■ Data records ■
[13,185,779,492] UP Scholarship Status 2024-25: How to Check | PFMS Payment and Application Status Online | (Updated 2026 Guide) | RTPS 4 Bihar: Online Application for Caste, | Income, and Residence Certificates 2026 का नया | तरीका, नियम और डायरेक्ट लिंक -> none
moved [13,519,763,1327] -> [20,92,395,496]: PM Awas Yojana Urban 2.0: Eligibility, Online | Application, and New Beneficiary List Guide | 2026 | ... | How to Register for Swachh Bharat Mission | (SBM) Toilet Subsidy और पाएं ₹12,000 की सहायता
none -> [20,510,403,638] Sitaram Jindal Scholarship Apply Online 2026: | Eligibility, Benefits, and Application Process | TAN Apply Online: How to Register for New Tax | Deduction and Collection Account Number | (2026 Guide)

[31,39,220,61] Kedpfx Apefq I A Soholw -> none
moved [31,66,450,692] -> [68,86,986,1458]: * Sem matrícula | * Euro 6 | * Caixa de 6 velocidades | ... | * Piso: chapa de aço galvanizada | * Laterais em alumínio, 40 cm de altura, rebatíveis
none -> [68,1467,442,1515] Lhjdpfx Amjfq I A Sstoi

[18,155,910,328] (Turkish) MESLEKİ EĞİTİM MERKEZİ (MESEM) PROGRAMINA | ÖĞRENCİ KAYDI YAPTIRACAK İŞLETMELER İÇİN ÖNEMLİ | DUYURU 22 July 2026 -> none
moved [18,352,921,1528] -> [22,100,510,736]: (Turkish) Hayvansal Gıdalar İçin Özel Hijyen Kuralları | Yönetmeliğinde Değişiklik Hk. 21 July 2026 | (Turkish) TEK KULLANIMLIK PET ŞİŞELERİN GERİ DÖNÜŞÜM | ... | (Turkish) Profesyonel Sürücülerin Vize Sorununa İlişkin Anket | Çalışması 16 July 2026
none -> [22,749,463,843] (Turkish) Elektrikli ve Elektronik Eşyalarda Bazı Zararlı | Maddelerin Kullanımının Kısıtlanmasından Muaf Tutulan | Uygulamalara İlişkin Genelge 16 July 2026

■ Your goal ■
All lines from the one with "[18,155,910,328] (Turkish) MESLEKİ" through the final line above are to be quoted exactly; quote no other line.

■ Result for this exercise ■
[18,155,910,328] (Turkish) MESLEKİ EĞİTİM MERKEZİ (MESEM) PROGRAMINA | ÖĞRENCİ KAYDI YAPTIRACAK İŞLETMELER İÇİN ÖNEMLİ | DUYURU 22 July 2026 -> none
moved [18,352,921,1528] -> [22,100,510,736]: (Turkish) Hayvansal Gıdalar İçin Özel Hijyen Kuralları | Yönetmeliğinde Değişiklik Hk. 21 July 2026 | (Turkish) TEK KULLANIMLIK PET ŞİŞELERİN GERİ DÖNÜŞÜM | ... | (Turkish) Profesyonel Sürücülerin Vize Sorununa İlişkin Anket | Çalışması 16 July 2026
none -> [22,749,463,843] (Turkish) Elektrikli ve Elektronik Eşyalarda Bazı Zararlı | Maddelerin Kullanımının Kısıtlanmasından Muaf Tutulan | Uygulamalara İlişkin Genelge 16 July 2026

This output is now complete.